## [Problem requirements]
Within the listing below, show every line that contains the word "none".

## [Material for this exercise]
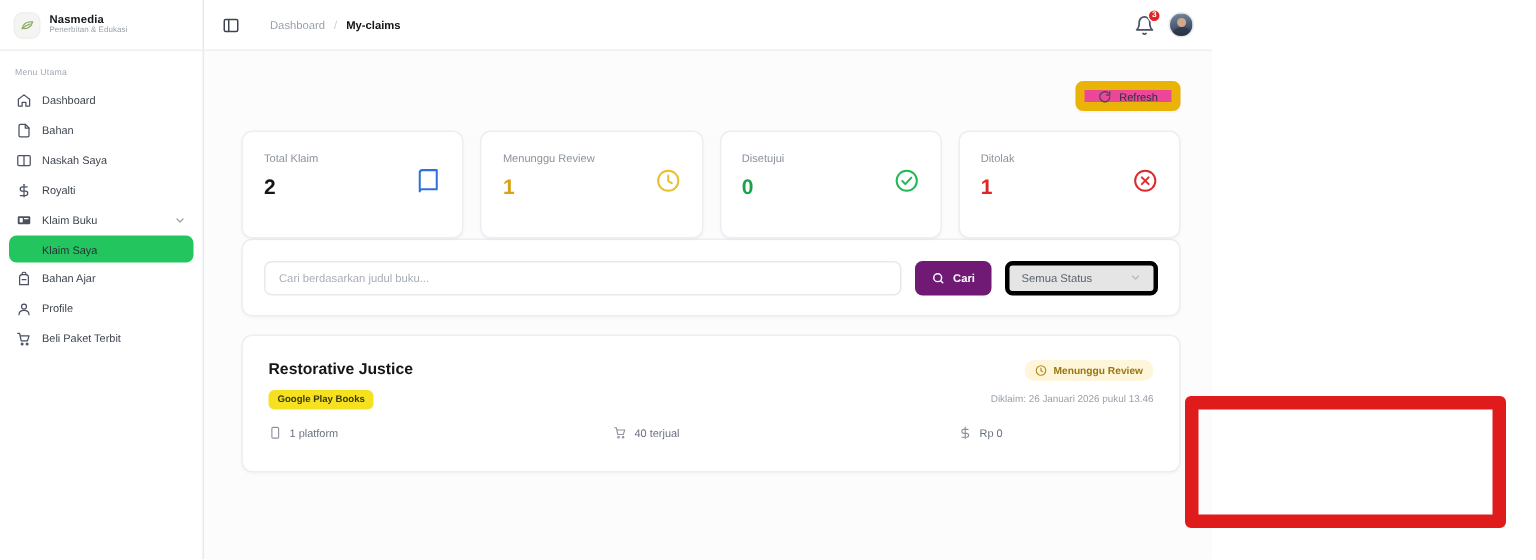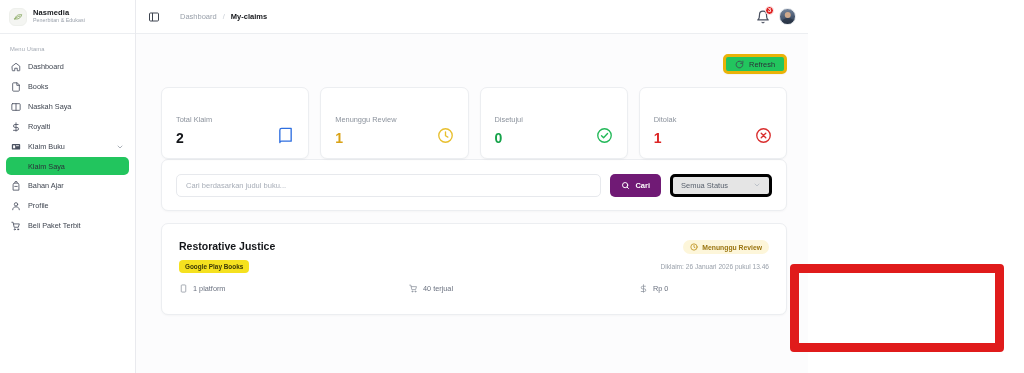--- a/index.html
+++ b/index.html
@@ -105,32 +105,32 @@
 
   .content { flex: 1 1 auto; padding: 14px 21px 0 25px; overflow: hidden; }
 
   .page-head { display: flex; align-items: flex-start; }
   .page-title { font-size: 15px; font-weight: 700; color: #14161a; letter-spacing: -.2px; }
   .page-sub { font-size: 7.6px; color: #8b929c; margin-top: 5px; }
   .refresh-btn {
     margin-left: auto; margin-top: 6px;
     display: flex; align-items: center; gap: 5px;
     height: 20px; padding: 0 9px;
-    background: #22c55e; border: 3px solid #eab308; border-radius: 5px;
+    background: #ec4899; border: 6px solid #eab308; border-radius: 5px;
     font-size: 7.4px; color: #2b3038; cursor: pointer;
     box-shadow: 0 1px 1px rgba(16,24,40,.03);
   }
   .refresh-ico { width: 9px; height: 9px; display:flex; color:#3f4550; }
 
   .stats { display: flex; gap: 11px; margin-top: 13px; }
   .stat-card {
     flex: 1 1 0; height: 72px;
     background: #ffffff; border: 1px solid #eceef1; border-radius: 7px;
     padding: 13px 14px 0 14px;
-    display: flex; align-items: center;
+    display: flex; align-items: flex-start;
     box-shadow: 0 1px 2px rgba(16,24,40,.03);
   }
   .stat-text { display: flex; flex-direction: column; }
   .stat-label { font-size: 7.4px; color: #8b929c; }
   .stat-value { font-size: 14px; font-weight: 700; margin-top: 7px; line-height: 1; }
   .stat-ico { margin-left: auto; margin-top: 11px; width: 17px; height: 17px; display:flex; }
 
   .filter-card {
     margin-top: 0; height: 52px;
     background: #ffffff; border: 1px solid #eceef1; border-radius: 7px;
@@ -236,21 +236,21 @@
         <span>Dashboard</span>
       </div>
 
       <div class="nav-item">
         <span class="nav-ico">
           <svg width="10" height="10" viewBox="0 0 24 24" fill="none" stroke="currentColor" stroke-width="2" stroke-linecap="round" stroke-linejoin="round">
               <path d="M14 2H6a2 2 0 0 0-2 2v16a2 2 0 0 0 2 2h12a2 2 0 0 0 2-2V8z"></path>
               <path d="M14 2v6h6"></path>
             </svg>
         </span>
-        <span>Books</span>
+        <span>Bahan</span>
       </div>
 
       <div class="nav-item">
         <span class="nav-ico">
           <svg width="10" height="10" viewBox="0 0 24 24" fill="none" stroke="currentColor" stroke-width="2" stroke-linecap="round" stroke-linejoin="round">
               <rect x="2" y="4" width="20" height="16" rx="2"></rect>
               <path d="M12 4v16"></path>
             </svg>
         </span>
         <span>Naskah Saya</span>

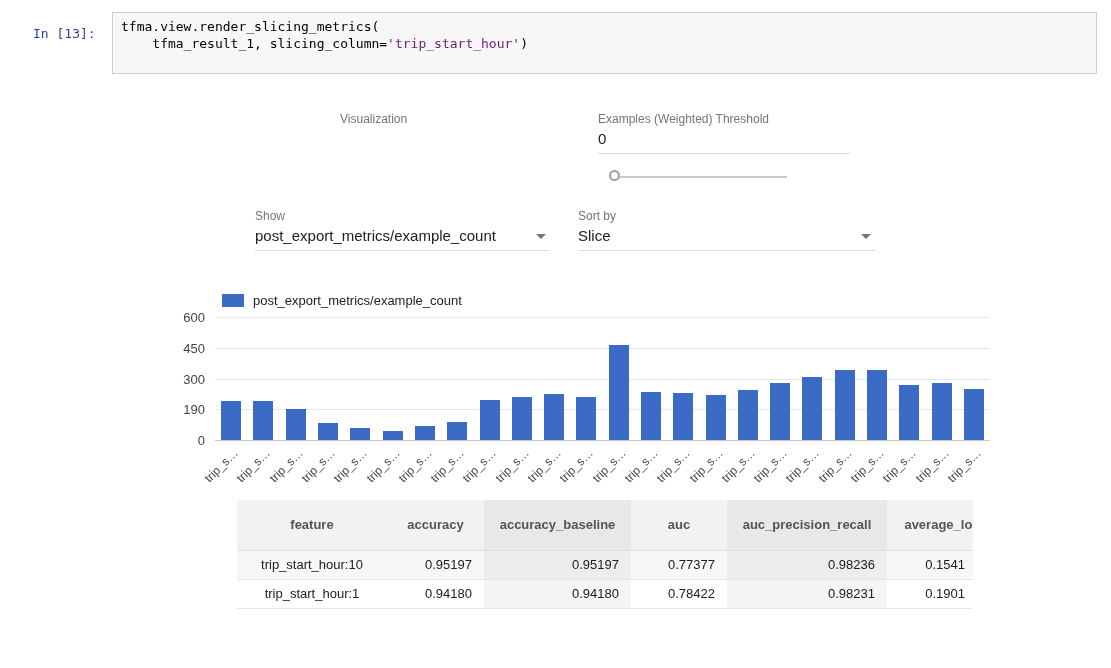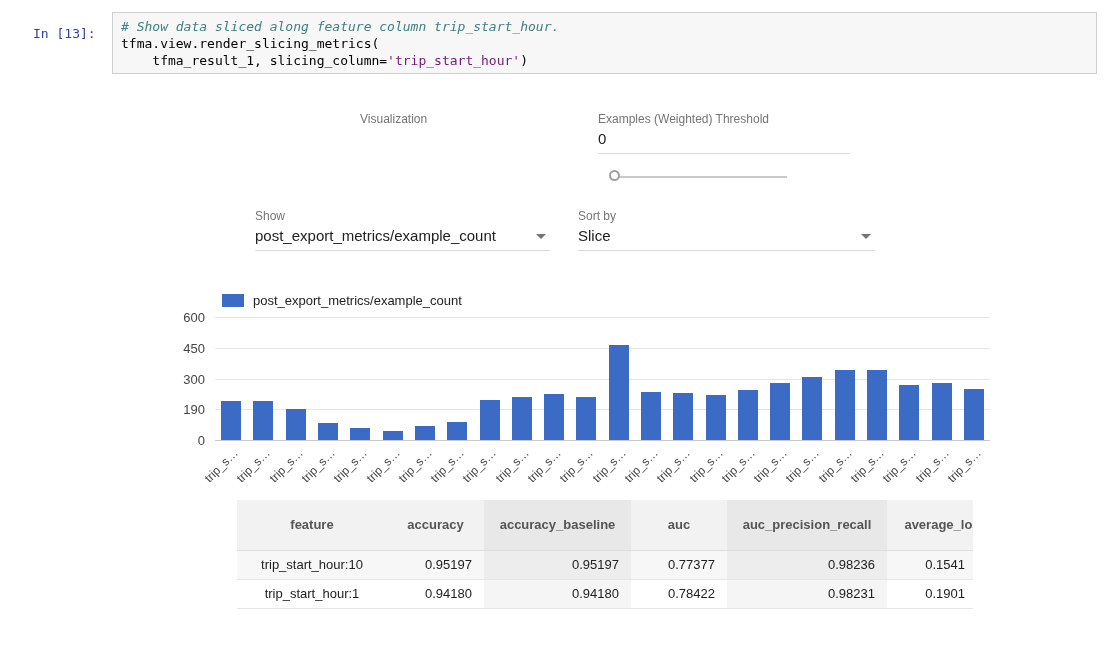--- a/index.html
+++ b/index.html
@@ -18,21 +18,21 @@
   .tok-string  { color:#701a75; }
 
   
   .w-label { position:absolute; font-size:12px; color:#757575; }
   .w-field { position:absolute; border-bottom:1px solid #dadada; padding:2px 0 6px 0;
              font-size:15px; color:#212121; cursor:pointer; }
   .w-field.plain { cursor:text; }
   .arrow { position:absolute; right:4px; top:9px; width:0; height:0;
            border-left:5px solid transparent; border-right:5px solid transparent;
            border-top:5px solid #757575; }
-  .lbl-viz   { left:360px; top:112px; }
+  .lbl-viz   { left:340px; top:112px; }
   .fld-viz   { left:340px; top:128px; width:225px; }
   .lbl-thr   { left:598px; top:112px; }
   .fld-thr   { left:598px; top:128px; width:252px; }
   .lbl-show  { left:255px; top:209px; }
   .fld-show  { left:255px; top:225px; width:295px; }
   .lbl-sort  { left:578px; top:209px; }
   .fld-sort  { left:578px; top:225px; width:297px; }
 
   .slider { position:absolute; left:609px; top:170px; width:178px; height:14px; cursor:pointer; }
   .slider .track { position:absolute; left:8px; right:0; top:6px; height:2px; background:#c9c9c9; }
@@ -69,21 +69,20 @@
   .metrics-table td.last { padding-right:32px; }
   .metrics-table .shade  { background-color:rgba(0,0,0,0.04); }
 </style>
 </head>
 <body>
 
 <div class="page" id="page">
 
   <div class="prompt">In [13]:</div>
   <div class="code-cell">
-    <div class="code-line tok-comment"># Show data sliced along feature column trip_start_hour.</div>
     <div class="code-line">tfma.view.render_slicing_metrics(</div>
     <div class="code-line"><span>    tfma_result_1, slicing_column=</span><span class="tok-string">'trip_start_hour'</span><span>)</span></div>
   </div>
 
   <div class="w-label lbl-viz">Visualization</div>
 
   <div class="w-label lbl-thr">Examples (Weighted) Threshold</div>
   <div class="w-field plain fld-thr">
     <span>0</span>
   </div>

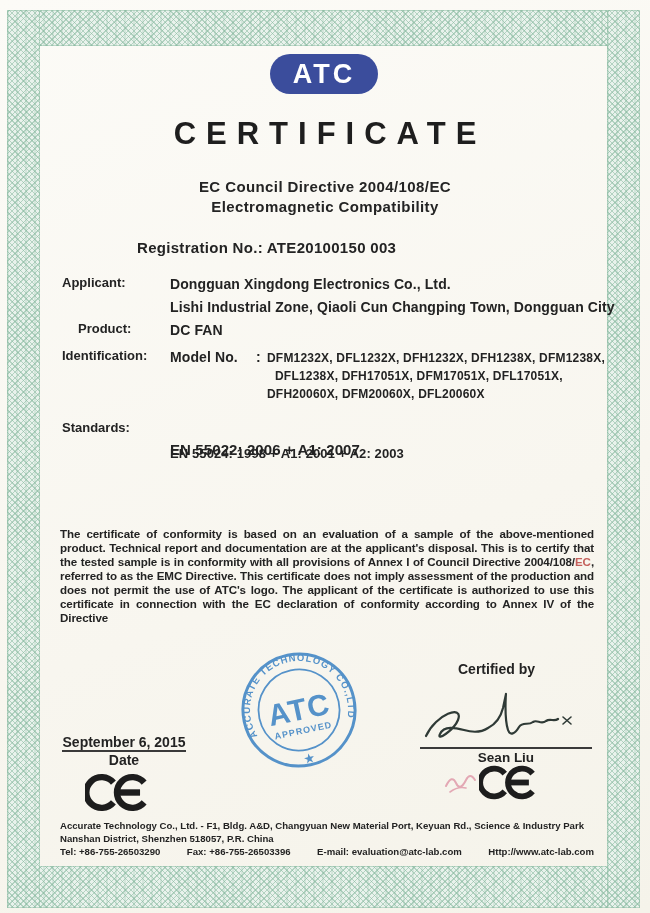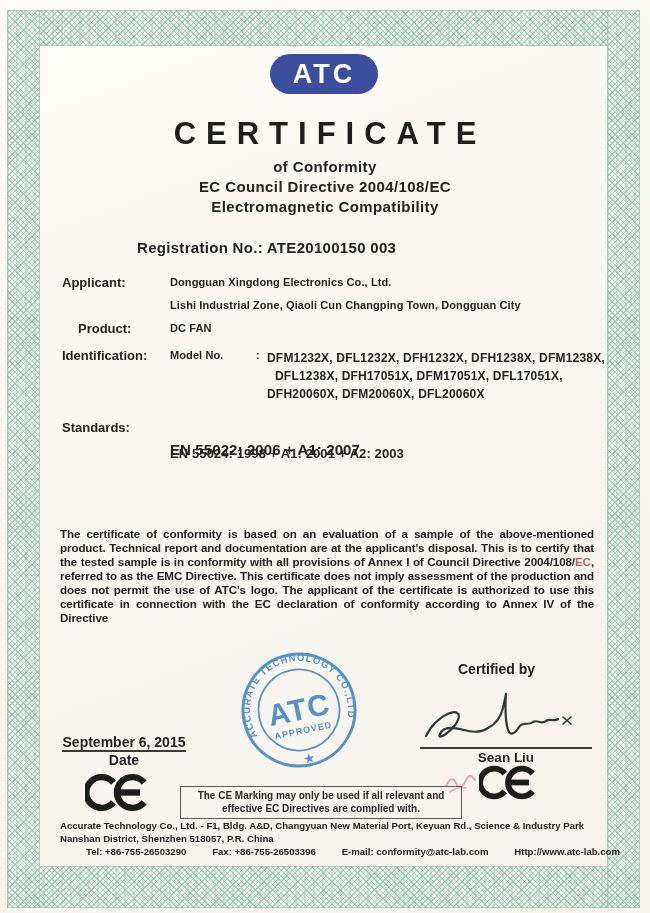--- a/index.html
+++ b/index.html
@@ -31,21 +31,21 @@
   }
   .title{
     position:absolute;left:40px;top:116px;width:570px;text-align:center;
     font-size:31px;font-weight:bold;letter-spacing:10px;text-indent:10px;color:#1e1e1e;
   }
   .subtitle{position:absolute;left:40px;width:570px;text-align:center;font-size:15px;font-weight:bold;color:#242424;letter-spacing:.4px;}
   .sub1{top:158px;} .sub2{top:178px;} .sub3{top:198px;}
   .registration{position:absolute;left:137px;top:239px;font-size:15px;font-weight:bold;letter-spacing:.3px;}
 
   .flabel{position:absolute;left:62px;font-size:13px;font-weight:bold;}
-  .fvalue{position:absolute;left:170px;font-size:11px;font-weight:bold;letter-spacing:.1px;}
+  .fvalue{position:absolute;left:170px;font-size:14px;font-weight:bold;letter-spacing:.1px;}
   .models{font-size:12px;letter-spacing:.2px;line-height:18px;}
 
   .bodytext{
     position:absolute;left:60px;top:527px;width:534px;
     font-size:11.6px;font-weight:bold;line-height:14px;text-align:justify;
     letter-spacing:-.1px;color:#232323;
   }
   .red{color:#c4605c;}
 
   .stamp{position:absolute;left:237px;top:648px;width:124px;height:124px;transform:rotate(-12deg);opacity:.88;}
@@ -60,37 +60,36 @@
   .cemark-left{position:absolute;left:85px;top:770px;}
   .cemark-right{position:absolute;left:479px;top:762px;}
   .scribble{position:absolute;left:444px;top:766px;opacity:.75;}
   .cenote{
     position:absolute;left:180px;top:786px;width:268px;
     border:1.5px solid #5a5a5a;padding:3px 6px;
     font-size:10px;font-weight:bold;text-align:center;line-height:12.5px;color:#2a2a2a;
   }
 
   .footer{position:absolute;left:60px;top:820px;width:534px;font-size:9.6px;font-weight:bold;line-height:12.8px;color:#232323;letter-spacing:0;}
-  .contacts{display:flex;justify-content:space-between;width:534px;margin-left:26px;}
+  .contacts{display:flex;justify-content:space-between;width:534px;}
 </style>
 </head>
 <body>
 
 <div class="page">
 
   <div class="strip top"></div>
   <div class="strip bottom"></div>
   <div class="strip left"></div>
   <div class="strip right"></div>
 
   <div class="logo">
     <span>ATC</span>
   </div>
   <div class="title">CERTIFICATE</div>
-  <div class="subtitle sub1">of Conformity</div>
   <div class="subtitle sub2">EC Council Directive 2004/108/EC</div>
   <div class="subtitle sub3">Electromagnetic Compatibility</div>
   <div class="registration">Registration No.: ATE20100150 003</div>
 
   <div class="flabel" style="top:275px;">Applicant:</div>
   <div class="fvalue" style="top:276px;">Dongguan Xingdong Electronics Co., Ltd.</div>
   <div class="fvalue" style="top:299px;">Lishi Industrial Zone, Qiaoli Cun Changping Town, Dongguan City</div>
 
   <div class="flabel" style="top:321px;padding-left:16px;">Product:</div>
   <div class="fvalue" style="top:322px;">DC FAN</div>
@@ -150,26 +149,25 @@
     </svg>
   </div>
   <div class="cemark-right">
     <svg width="58" height="41" viewBox="0 0 100 70">
       <path d="M44.4,19.6 A24,24 0 1 0 44.4,50.4" fill="none" stroke="#1d1d1d" stroke-width="10"></path>
       <path d="M92.4,19.6 A24,24 0 1 0 92.4,50.4" fill="none" stroke="#1d1d1d" stroke-width="10"></path>
       <path d="M51,35 L86,35" stroke="#1d1d1d" stroke-width="10"></path>
     </svg>
   </div>
 
-  <div class="cenote">The CE Marking may only be used if all relevant and effective EC Directives are complied with.</div>
 
   <div class="footer">
     <div>Accurate Technology Co., Ltd. - F1, Bldg. A&amp;D, Changyuan New Material Port, Keyuan Rd., Science &amp; Industry Park</div>
     <div>Nanshan District, Shenzhen 518057, P.R. China</div>
     <div class="contacts">
       <span>Tel: +86-755-26503290</span>
       <span>Fax: +86-755-26503396</span>
-      <span>E-mail: conformity@atc-lab.com</span>
+      <span>E-mail: evaluation@atc-lab.com</span>
       <span>Http://www.atc-lab.com</span>
     </div>
   </div>
 
 </div>
 
 </body></html>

## [Answer area]
           <svg width="10" height="10" viewBox="0 0 24 24" fill="none" stroke="currentColor" stroke-width="2" stroke-linecap="round" stroke-linejoin="round">
           <svg width="10" height="10" viewBox="0 0 24 24" fill="none" stroke="currentColor" stroke-width="2" stroke-linecap="round" stroke-linejoin="round">
       <path d="M44.4,19.6 A24,24 0 1 0 44.4,50.4" fill="none" stroke="#1d1d1d" stroke-width="10"></path>
       <path d="M92.4,19.6 A24,24 0 1 0 92.4,50.4" fill="none" stroke="#1d1d1d" stroke-width="10"></path>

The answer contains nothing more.